● **What the exercise asks**
Copy exactly the stretch of data below from the line with "transcription in mock infected mice (Fig. 6B)." through the line with "- The metatransciptomes", including both of those lines.

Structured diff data
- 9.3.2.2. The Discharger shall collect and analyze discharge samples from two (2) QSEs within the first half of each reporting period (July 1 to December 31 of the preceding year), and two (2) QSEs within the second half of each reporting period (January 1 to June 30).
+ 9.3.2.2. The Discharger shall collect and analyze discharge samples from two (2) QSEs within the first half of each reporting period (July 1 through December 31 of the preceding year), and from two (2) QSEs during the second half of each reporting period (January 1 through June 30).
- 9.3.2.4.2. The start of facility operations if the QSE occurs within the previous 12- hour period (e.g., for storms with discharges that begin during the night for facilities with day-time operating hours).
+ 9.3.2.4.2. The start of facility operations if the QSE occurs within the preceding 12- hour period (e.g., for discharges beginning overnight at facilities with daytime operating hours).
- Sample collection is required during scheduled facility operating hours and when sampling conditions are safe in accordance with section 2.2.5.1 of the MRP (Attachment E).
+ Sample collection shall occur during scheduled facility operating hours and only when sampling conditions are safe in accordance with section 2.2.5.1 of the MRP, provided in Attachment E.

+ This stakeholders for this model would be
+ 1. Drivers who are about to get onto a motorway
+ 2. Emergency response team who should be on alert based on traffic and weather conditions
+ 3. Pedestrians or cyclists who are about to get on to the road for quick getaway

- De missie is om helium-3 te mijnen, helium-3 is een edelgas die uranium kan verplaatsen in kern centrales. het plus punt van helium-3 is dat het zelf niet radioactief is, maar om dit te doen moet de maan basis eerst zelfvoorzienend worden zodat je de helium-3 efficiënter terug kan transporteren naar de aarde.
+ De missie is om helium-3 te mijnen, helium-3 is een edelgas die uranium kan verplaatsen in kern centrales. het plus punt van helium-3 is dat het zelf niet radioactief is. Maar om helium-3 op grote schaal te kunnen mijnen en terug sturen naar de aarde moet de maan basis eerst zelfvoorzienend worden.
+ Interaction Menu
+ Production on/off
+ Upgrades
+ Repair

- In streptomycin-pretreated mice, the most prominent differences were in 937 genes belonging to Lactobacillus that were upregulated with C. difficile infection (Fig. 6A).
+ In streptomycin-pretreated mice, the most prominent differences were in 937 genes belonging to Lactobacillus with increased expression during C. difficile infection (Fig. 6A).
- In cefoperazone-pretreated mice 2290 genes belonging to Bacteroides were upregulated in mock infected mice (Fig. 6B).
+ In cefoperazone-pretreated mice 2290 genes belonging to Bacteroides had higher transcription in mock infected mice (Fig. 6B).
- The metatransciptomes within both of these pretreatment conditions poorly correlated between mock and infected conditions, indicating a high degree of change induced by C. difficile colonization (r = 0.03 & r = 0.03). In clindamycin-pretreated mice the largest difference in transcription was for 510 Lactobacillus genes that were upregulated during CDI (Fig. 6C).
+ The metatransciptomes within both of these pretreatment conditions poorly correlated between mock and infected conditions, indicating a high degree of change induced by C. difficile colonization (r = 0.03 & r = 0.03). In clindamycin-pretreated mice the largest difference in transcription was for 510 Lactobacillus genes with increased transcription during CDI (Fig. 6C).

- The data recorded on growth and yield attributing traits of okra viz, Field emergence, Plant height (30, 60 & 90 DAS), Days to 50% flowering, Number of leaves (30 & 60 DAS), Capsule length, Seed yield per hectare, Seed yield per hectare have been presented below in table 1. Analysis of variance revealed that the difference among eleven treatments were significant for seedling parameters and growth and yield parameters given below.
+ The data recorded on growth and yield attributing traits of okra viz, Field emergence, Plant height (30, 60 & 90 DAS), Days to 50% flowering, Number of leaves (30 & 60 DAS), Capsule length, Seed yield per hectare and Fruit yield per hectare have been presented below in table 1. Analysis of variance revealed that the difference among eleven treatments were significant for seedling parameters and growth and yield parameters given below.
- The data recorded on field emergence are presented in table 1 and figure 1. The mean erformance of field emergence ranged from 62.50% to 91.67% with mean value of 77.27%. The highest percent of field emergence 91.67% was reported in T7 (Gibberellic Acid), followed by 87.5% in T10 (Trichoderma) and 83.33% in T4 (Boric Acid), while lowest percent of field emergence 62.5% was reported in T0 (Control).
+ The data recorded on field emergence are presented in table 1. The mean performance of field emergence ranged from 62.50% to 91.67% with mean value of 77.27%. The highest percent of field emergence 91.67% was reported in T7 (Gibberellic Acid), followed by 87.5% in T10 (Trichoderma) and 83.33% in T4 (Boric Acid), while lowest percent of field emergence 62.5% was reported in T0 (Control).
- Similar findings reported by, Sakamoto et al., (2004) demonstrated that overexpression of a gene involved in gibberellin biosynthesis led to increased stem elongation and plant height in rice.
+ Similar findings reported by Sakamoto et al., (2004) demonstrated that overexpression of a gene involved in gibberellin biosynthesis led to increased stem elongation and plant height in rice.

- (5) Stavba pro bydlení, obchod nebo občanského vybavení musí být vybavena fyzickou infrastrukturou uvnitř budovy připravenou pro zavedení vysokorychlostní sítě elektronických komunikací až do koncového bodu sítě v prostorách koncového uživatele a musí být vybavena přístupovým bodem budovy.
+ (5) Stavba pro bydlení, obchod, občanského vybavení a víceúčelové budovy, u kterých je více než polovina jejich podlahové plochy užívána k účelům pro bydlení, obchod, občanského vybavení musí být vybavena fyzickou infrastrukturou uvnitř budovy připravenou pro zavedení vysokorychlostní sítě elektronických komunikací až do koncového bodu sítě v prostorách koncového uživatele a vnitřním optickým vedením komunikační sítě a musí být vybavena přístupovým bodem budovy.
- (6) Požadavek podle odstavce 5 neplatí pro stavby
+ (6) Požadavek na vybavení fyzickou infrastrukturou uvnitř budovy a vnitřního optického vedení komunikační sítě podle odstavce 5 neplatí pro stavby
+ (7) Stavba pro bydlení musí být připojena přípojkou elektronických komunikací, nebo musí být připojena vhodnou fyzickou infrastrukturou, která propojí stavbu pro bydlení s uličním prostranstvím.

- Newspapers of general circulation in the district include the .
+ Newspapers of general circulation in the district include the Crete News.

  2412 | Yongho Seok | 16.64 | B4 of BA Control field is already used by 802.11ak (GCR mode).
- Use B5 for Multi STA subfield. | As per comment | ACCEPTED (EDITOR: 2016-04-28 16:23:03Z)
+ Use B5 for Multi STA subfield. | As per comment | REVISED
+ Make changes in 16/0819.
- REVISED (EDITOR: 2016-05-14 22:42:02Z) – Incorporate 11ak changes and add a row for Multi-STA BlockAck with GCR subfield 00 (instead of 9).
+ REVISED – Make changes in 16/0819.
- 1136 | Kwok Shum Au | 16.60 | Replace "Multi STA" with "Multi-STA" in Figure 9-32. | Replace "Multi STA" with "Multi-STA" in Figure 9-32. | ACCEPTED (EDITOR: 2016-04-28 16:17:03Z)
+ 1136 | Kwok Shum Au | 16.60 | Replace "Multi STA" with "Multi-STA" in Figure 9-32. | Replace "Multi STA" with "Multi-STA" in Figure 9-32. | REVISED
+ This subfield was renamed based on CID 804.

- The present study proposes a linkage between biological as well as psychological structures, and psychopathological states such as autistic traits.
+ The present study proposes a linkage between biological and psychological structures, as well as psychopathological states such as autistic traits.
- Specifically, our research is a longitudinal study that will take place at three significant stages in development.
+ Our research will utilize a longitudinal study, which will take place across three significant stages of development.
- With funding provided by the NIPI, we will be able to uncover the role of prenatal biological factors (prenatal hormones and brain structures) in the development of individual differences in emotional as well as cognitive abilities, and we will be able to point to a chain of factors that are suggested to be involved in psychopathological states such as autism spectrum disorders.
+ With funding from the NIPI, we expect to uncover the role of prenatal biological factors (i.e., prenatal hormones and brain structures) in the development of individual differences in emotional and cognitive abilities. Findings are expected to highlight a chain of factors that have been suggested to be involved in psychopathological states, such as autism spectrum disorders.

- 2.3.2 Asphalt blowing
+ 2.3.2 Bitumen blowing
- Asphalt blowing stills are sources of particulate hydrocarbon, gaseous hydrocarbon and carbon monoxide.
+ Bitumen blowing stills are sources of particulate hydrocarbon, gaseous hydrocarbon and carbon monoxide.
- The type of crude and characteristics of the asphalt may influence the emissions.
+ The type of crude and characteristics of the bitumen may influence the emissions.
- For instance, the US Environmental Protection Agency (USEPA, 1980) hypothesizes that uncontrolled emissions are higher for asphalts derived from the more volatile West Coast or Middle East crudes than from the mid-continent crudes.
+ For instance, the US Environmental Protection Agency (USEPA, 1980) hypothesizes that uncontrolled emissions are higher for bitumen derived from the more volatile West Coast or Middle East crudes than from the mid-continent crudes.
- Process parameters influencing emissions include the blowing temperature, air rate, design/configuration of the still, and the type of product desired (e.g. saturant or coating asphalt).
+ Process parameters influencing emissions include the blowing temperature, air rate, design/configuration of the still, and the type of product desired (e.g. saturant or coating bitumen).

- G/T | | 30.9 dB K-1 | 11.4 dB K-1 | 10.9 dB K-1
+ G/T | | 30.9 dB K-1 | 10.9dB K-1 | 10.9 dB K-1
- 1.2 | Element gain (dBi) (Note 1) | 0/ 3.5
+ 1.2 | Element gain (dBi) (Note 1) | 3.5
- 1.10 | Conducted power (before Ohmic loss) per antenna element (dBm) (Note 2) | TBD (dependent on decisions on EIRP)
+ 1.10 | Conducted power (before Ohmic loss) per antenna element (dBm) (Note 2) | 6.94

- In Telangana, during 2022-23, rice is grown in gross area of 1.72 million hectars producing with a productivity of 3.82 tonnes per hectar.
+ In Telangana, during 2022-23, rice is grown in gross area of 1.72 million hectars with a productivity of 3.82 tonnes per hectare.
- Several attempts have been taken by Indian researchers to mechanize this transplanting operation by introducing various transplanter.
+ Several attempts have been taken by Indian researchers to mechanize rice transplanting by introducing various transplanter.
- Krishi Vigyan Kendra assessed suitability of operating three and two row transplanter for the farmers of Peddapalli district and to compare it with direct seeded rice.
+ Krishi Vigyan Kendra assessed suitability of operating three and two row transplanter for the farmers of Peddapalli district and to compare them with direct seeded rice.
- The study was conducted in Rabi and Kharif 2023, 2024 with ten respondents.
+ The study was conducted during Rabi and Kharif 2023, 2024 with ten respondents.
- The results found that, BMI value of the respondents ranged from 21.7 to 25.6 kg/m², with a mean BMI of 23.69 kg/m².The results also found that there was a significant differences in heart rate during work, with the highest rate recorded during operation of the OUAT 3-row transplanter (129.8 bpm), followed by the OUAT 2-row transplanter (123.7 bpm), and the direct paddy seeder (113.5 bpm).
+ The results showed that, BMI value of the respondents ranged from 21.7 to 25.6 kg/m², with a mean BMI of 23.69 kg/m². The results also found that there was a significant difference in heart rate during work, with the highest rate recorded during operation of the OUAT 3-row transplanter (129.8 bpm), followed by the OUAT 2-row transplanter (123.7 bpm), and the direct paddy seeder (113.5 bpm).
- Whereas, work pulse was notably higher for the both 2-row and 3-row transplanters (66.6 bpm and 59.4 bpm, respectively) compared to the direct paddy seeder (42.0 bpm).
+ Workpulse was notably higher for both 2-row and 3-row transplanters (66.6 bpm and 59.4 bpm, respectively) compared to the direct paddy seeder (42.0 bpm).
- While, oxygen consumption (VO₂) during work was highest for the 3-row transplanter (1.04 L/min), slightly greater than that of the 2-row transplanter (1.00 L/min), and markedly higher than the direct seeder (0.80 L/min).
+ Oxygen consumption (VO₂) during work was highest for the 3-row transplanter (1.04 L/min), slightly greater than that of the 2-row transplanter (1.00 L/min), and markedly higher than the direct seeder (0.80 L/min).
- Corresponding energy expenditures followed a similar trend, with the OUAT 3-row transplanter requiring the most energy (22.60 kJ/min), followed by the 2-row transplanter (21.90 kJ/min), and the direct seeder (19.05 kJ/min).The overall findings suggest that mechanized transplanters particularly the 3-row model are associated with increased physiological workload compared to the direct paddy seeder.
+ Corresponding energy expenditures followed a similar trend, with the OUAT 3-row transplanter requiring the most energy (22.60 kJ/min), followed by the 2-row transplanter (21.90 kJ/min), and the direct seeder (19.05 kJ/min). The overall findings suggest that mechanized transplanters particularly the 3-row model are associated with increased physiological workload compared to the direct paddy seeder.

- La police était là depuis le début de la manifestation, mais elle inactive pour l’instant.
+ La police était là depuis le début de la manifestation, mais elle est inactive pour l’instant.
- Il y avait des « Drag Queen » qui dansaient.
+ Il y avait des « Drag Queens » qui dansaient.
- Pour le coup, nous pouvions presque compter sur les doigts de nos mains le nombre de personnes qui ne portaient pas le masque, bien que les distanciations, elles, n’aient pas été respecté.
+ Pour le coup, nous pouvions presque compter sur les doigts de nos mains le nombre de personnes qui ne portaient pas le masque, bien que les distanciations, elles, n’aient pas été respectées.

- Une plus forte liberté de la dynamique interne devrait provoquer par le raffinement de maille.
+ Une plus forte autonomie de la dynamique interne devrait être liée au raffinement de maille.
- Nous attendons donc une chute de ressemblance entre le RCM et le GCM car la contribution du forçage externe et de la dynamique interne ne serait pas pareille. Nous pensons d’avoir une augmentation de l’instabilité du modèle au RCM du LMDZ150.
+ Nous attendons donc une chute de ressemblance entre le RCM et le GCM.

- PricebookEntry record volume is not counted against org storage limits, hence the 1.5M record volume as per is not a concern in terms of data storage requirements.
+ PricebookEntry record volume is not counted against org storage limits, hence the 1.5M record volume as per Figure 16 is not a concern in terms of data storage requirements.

● **Output below**
+ In cefoperazone-pretreated mice 2290 genes belonging to Bacteroides had higher transcription in mock infected mice (Fig. 6B).
- The metatransciptomes within both of these pretreatment conditions poorly correlated between mock and infected conditions, indicating a high degree of change induced by C. difficile colonization (r = 0.03 & r = 0.03). In clindamycin-pretreated mice the largest difference in transcription was for 510 Lactobacillus genes that were upregulated during CDI (Fig. 6C).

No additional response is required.